(Before-and-after page screenshots)

===============

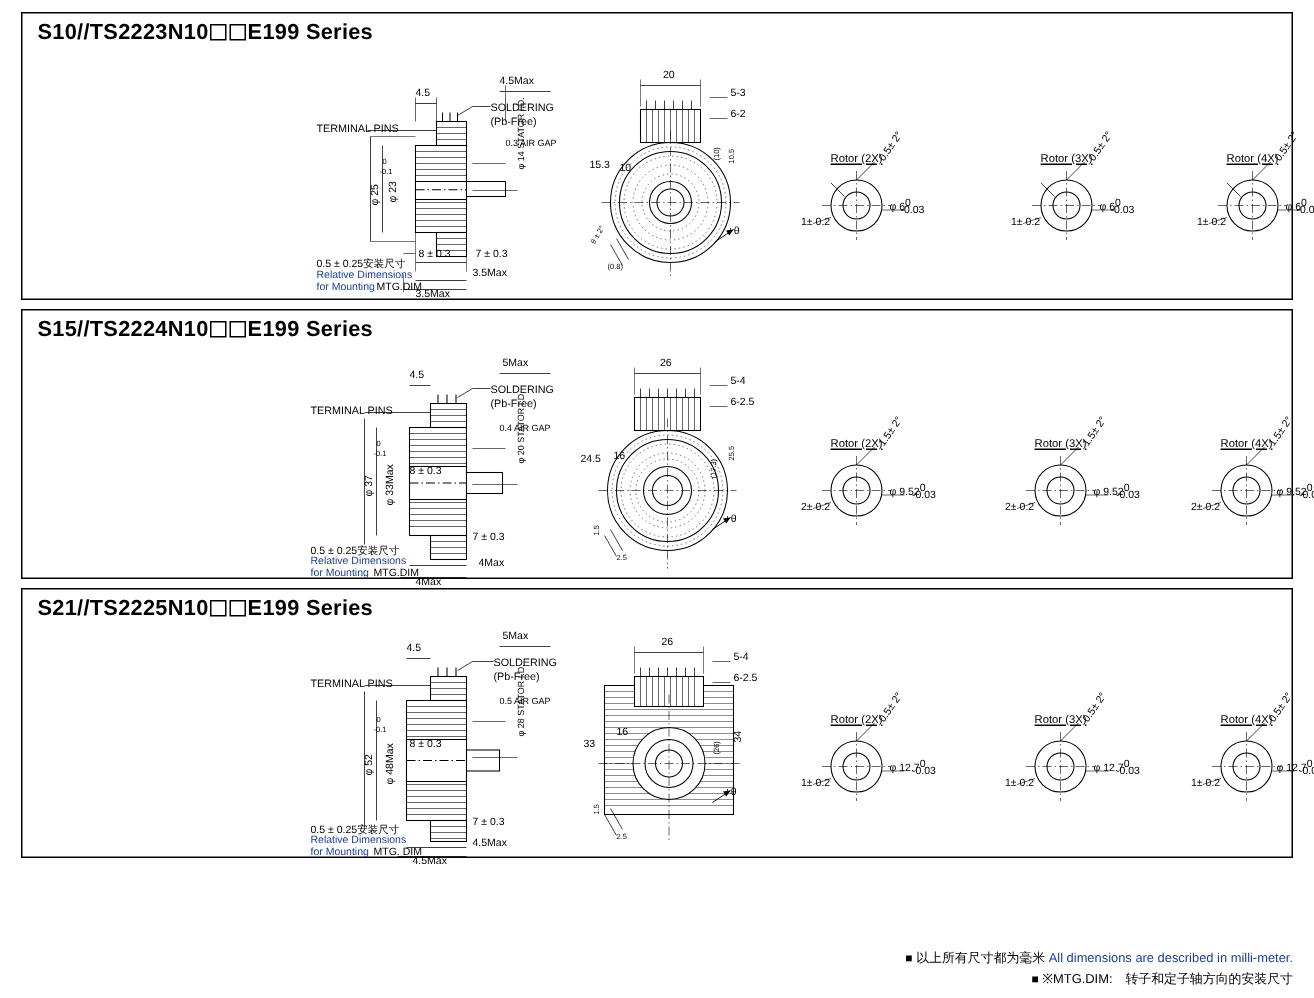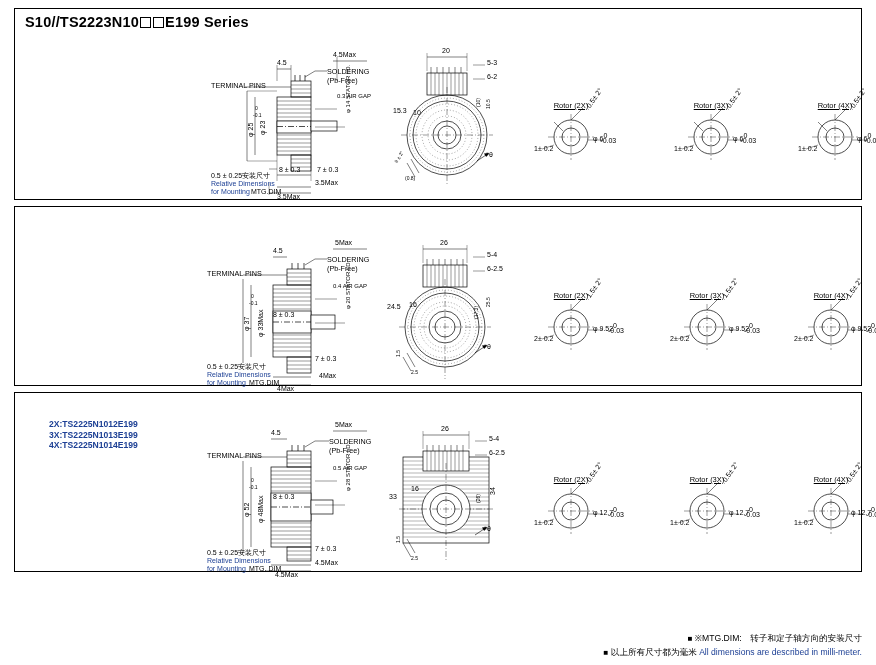"S15//TS2224N10 E199 Series" div.sec-title { html: none -> <div> <span>S15//TS2224N10</span><span></span><span></span><span>E199 Series</span> </div> }
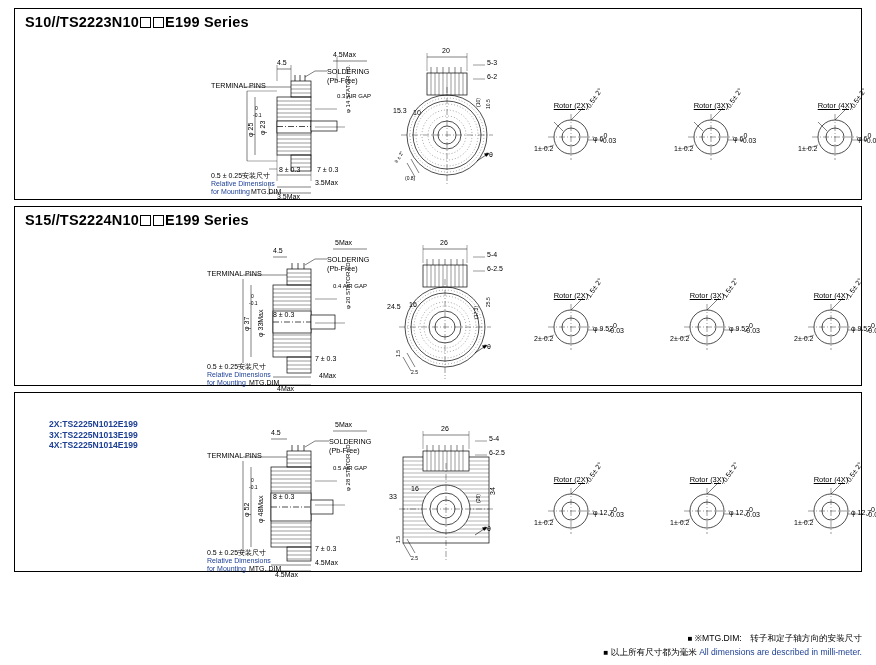"S21//TS2225N10 E199 Series" div.sec-title { html: none -> <div> <span>S21//TS2225N10</span><span></span><span></span><span>E199 Series</span> </div> }
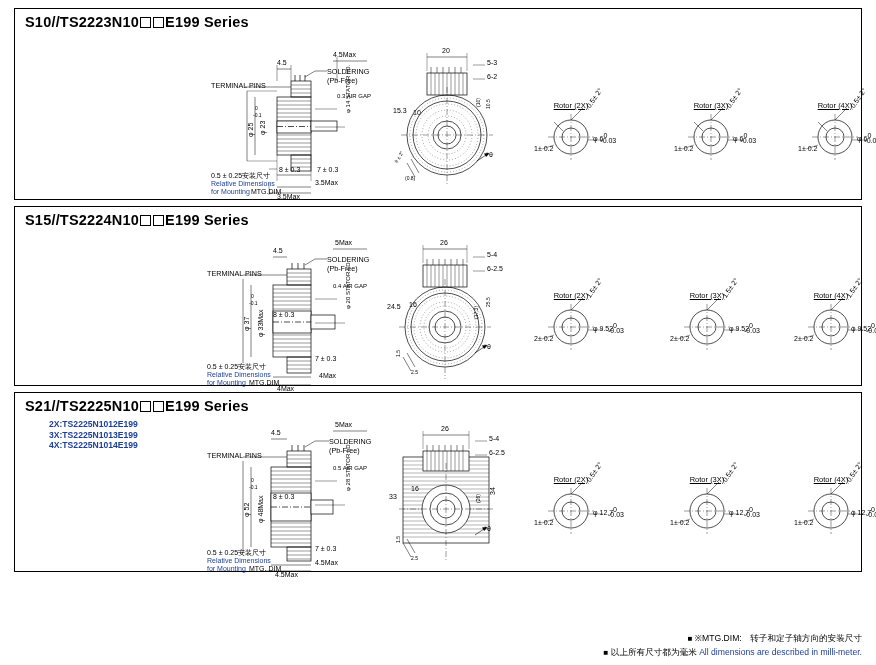"2X:TS2225N1012E199" div.models { html: <div> <div>2X:TS2225N1012E199</div> <div>3X:TS2225N1013E199</div> <div>4X:TS2225N1014E199</div> </div> -> none }
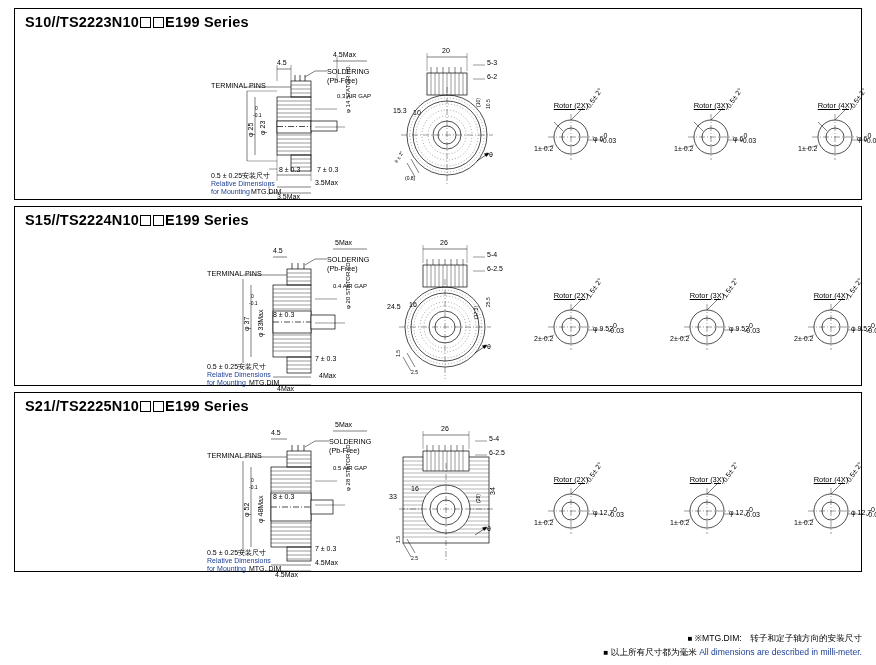"■ ※MTG.DIM: 转子和定子轴方向的安装尺寸" div.row { order: before "■ 以上所有尺寸都为毫米 All dimensions are" -> after "■ 以上所有尺寸都为毫米 All dimensions are" }
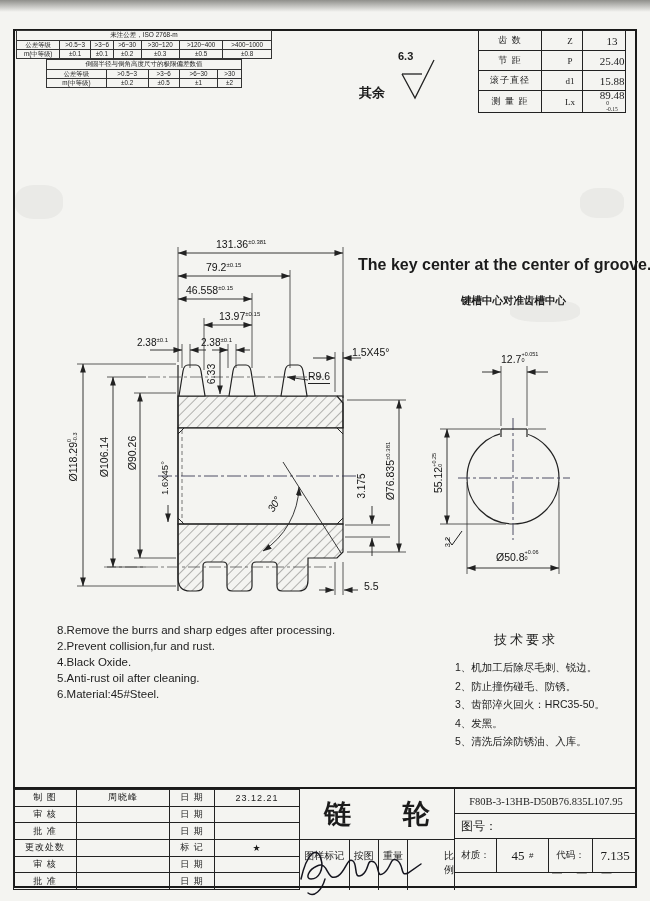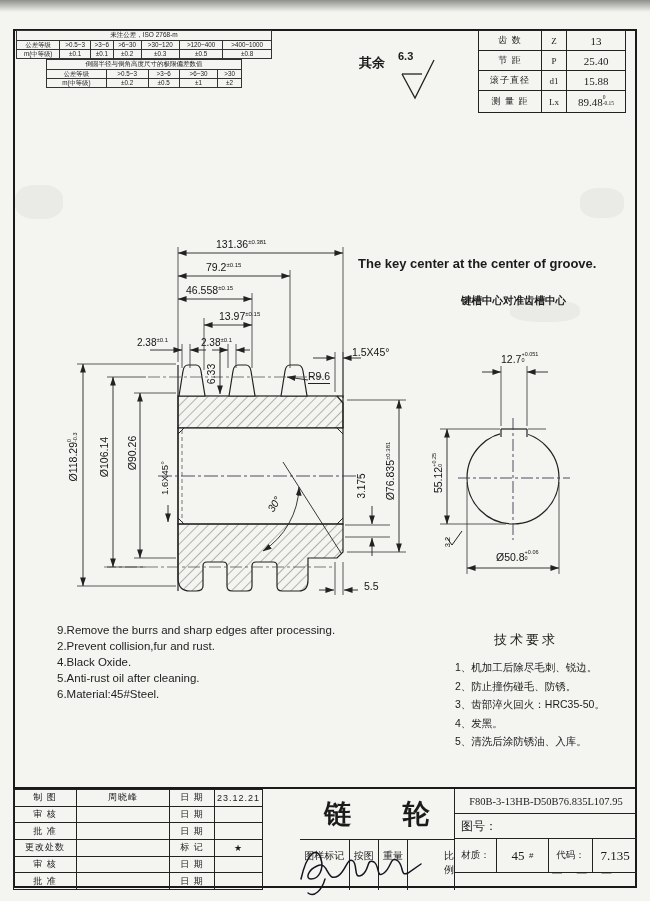"齿 数" .prow { gap: none -> 16px }
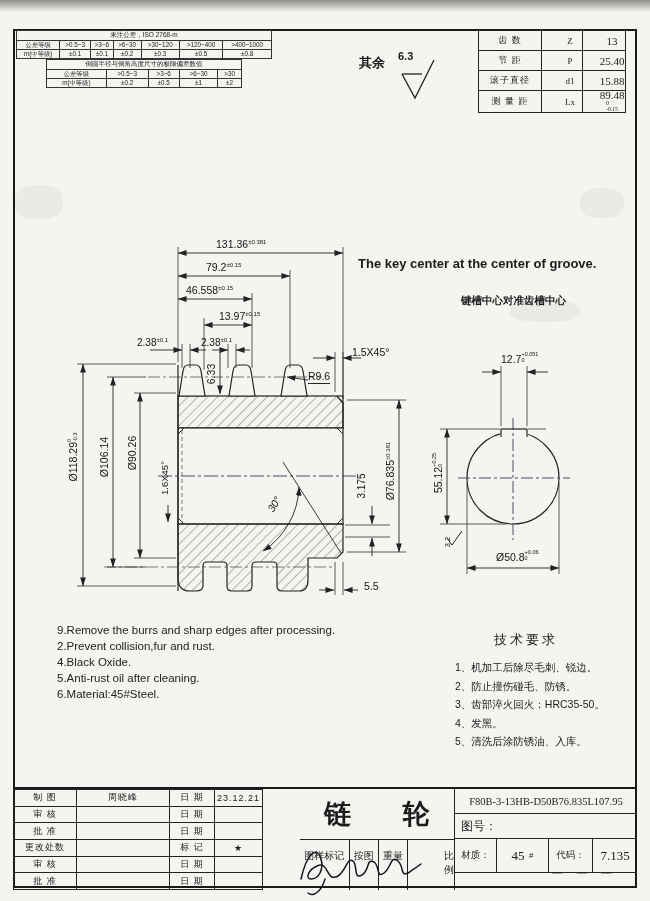"其余" span.abs { top: 54px -> 84px }
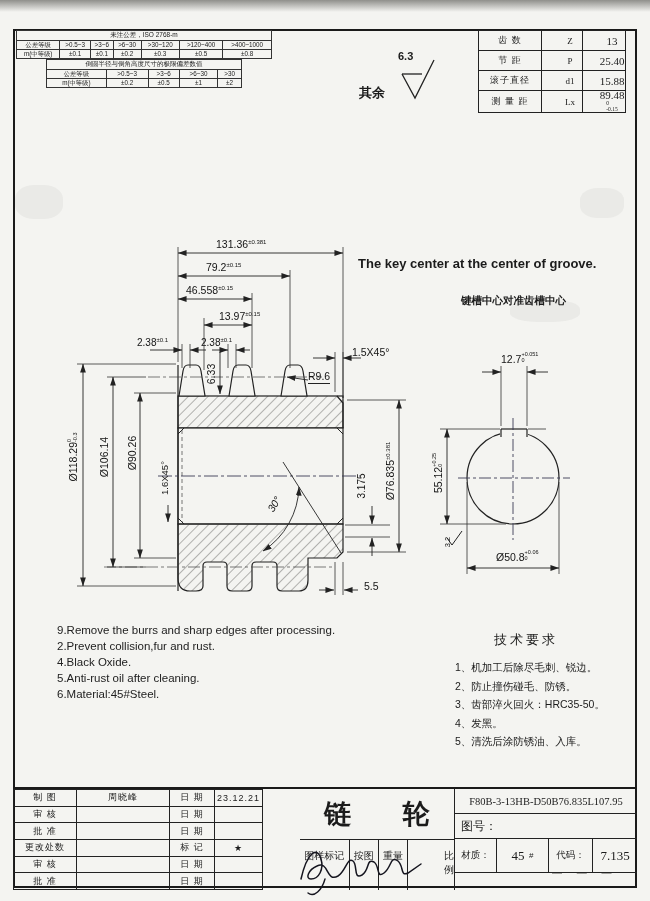"The key center at the" span.abs { font-size: 13px -> 16px }
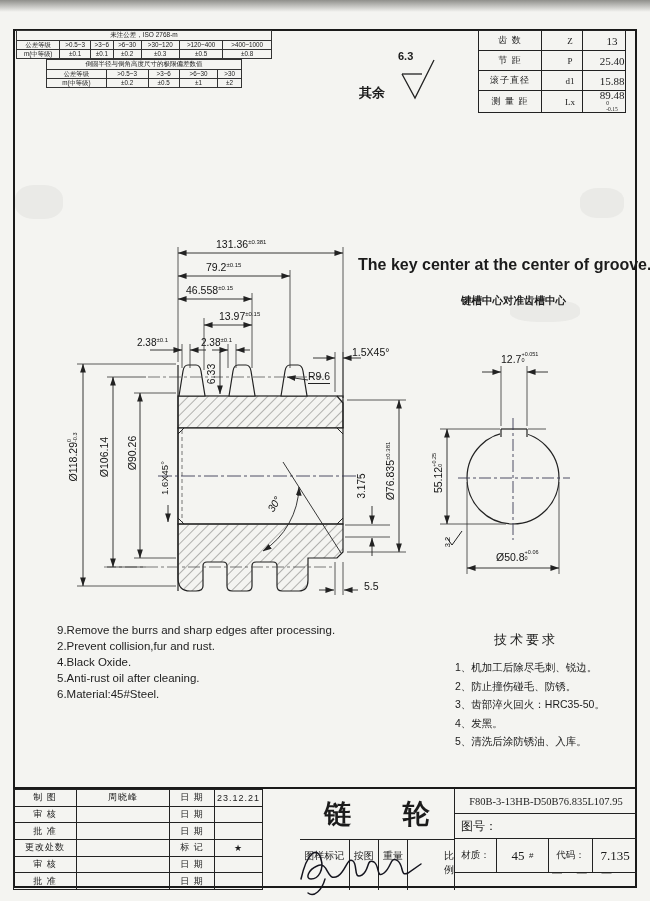"9.Remove the burrs and sharp" div { text: 9.Remove -> 8.Remove }
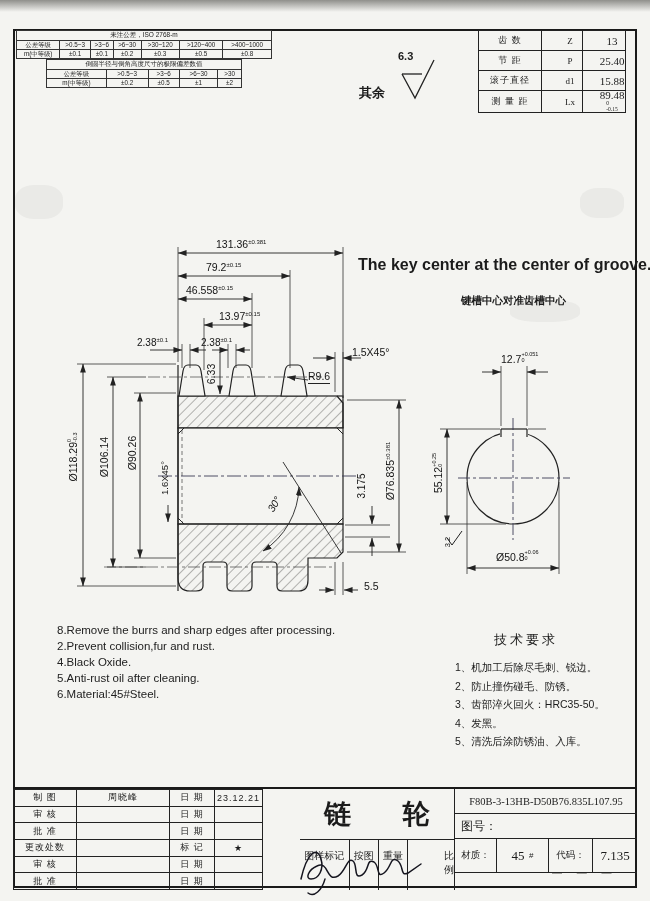"制 图" .tb-left { width: 250px -> 287px }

===============

### About this task:
The data above should be restated exactly, with its images dropped.

### Solution:
"S15//TS2224N10 E199 Series" div.sec-title { html: none -> <div> <span>S15//TS2224N10</span><span></span><span></span><span>E199 Series</span> </div> }
"S21//TS2225N10 E199 Series" div.sec-title { html: none -> <div> <span>S21//TS2225N10</span><span></span><span></span><span>E199 Series</span> </div> }
"2X:TS2225N1012E199" div.models { html: <div> <div>2X:TS2225N1012E199</div> <div>3X:TS2225N1013E199</div> <div>4X:TS2225N1014E199</div> </div> -> none }
"■ ※MTG.DIM: 转子和定子轴方向的安装尺寸" div.row { order: before "■ 以上所有尺寸都为毫米 All dimensions are" -> after "■ 以上所有尺寸都为毫米 All dimensions are" }
"齿 数" .prow { gap: none -> 16px }
"其余" span.abs { top: 54px -> 84px }
"The key center at the" span.abs { font-size: 13px -> 16px }
"9.Remove the burrs and sharp" div { text: 9.Remove -> 8.Remove }
"制 图" .tb-left { width: 250px -> 287px }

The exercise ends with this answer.